Recorded data:
__________________________________________________
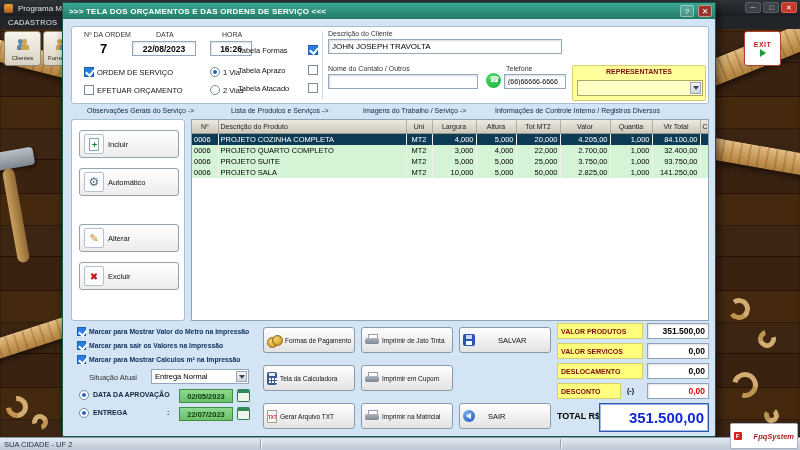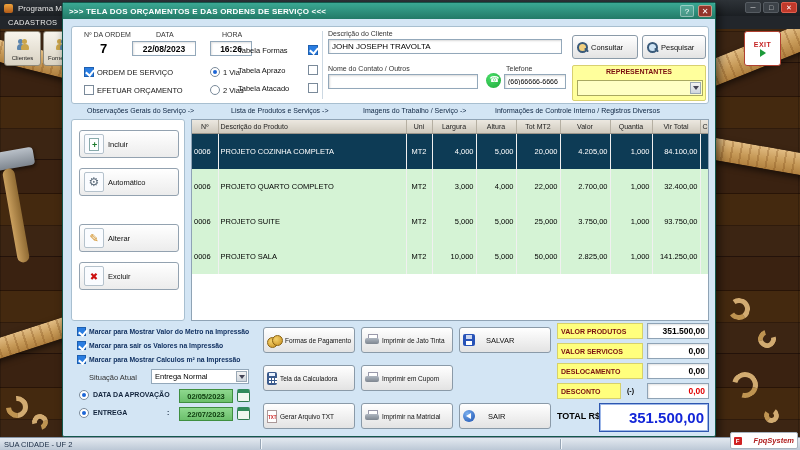"Consultar" div.btn { html: <div> <span></span> <span>Consultar</span> </div> -> none }
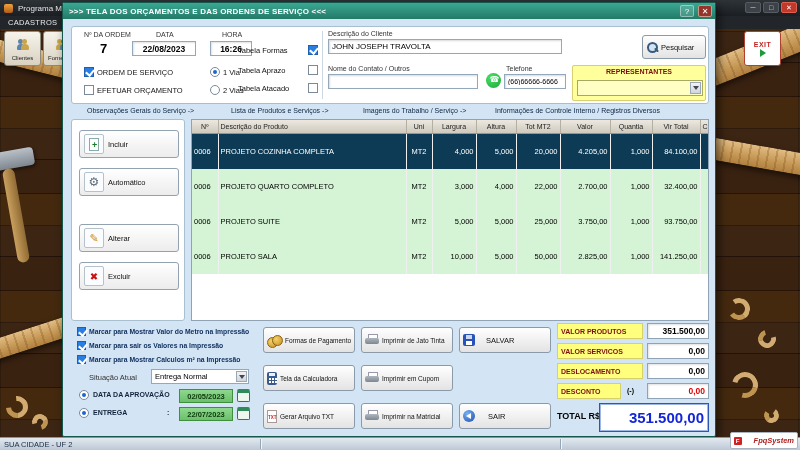"Pesquisar" div.btn { html: <div> <span></span> <span>Pesquisar</span> </div> -> none }
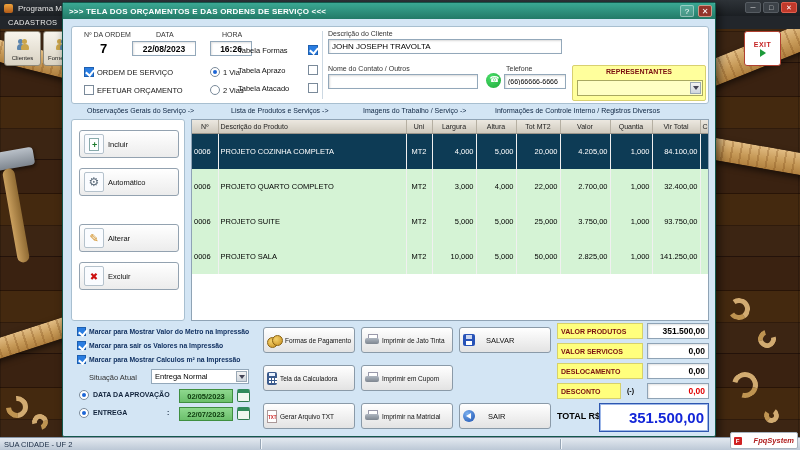"0006" #grid td { padding: 12px 2px -> 0 2px }
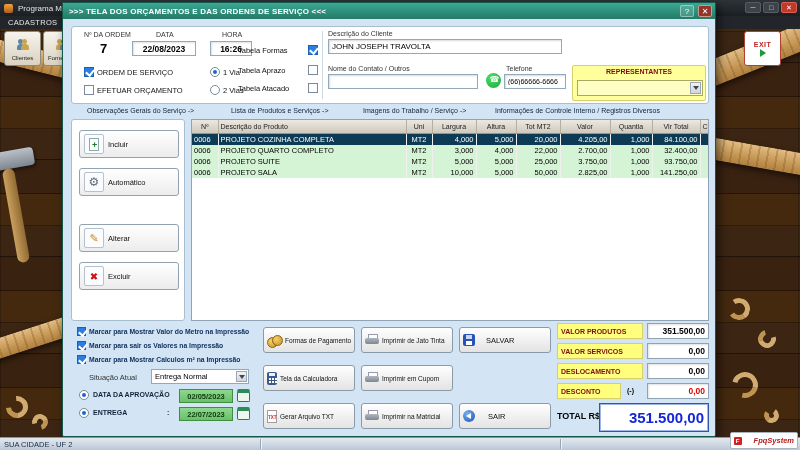"SALVAR" span { margin-left: 8px -> 20px }
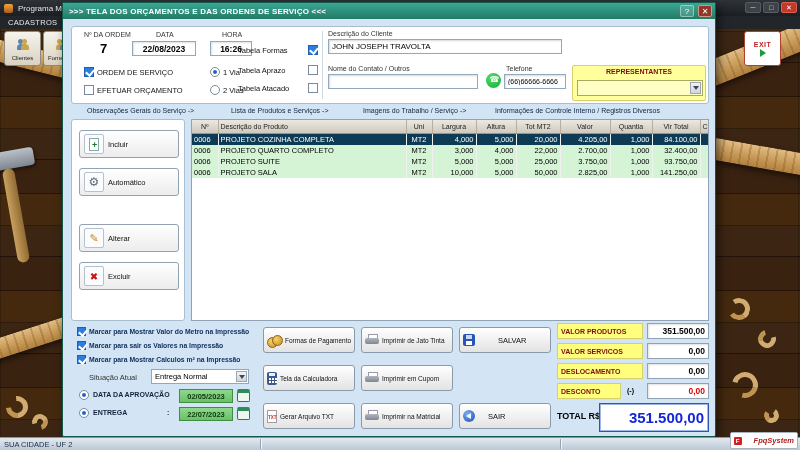"FpqSystem" #brand { height: 17px -> 26px }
__________________________________________________
WHAT THE TASK REQUIRES.
Drop the pictures, then write out only the lines running from the one containing "padding: 12px 2px" through the last line above, both included, exactly.

WRITTEN REPLY.
"0006" #grid td { padding: 12px 2px -> 0 2px }
"SALVAR" span { margin-left: 8px -> 20px }
"FpqSystem" #brand { height: 17px -> 26px }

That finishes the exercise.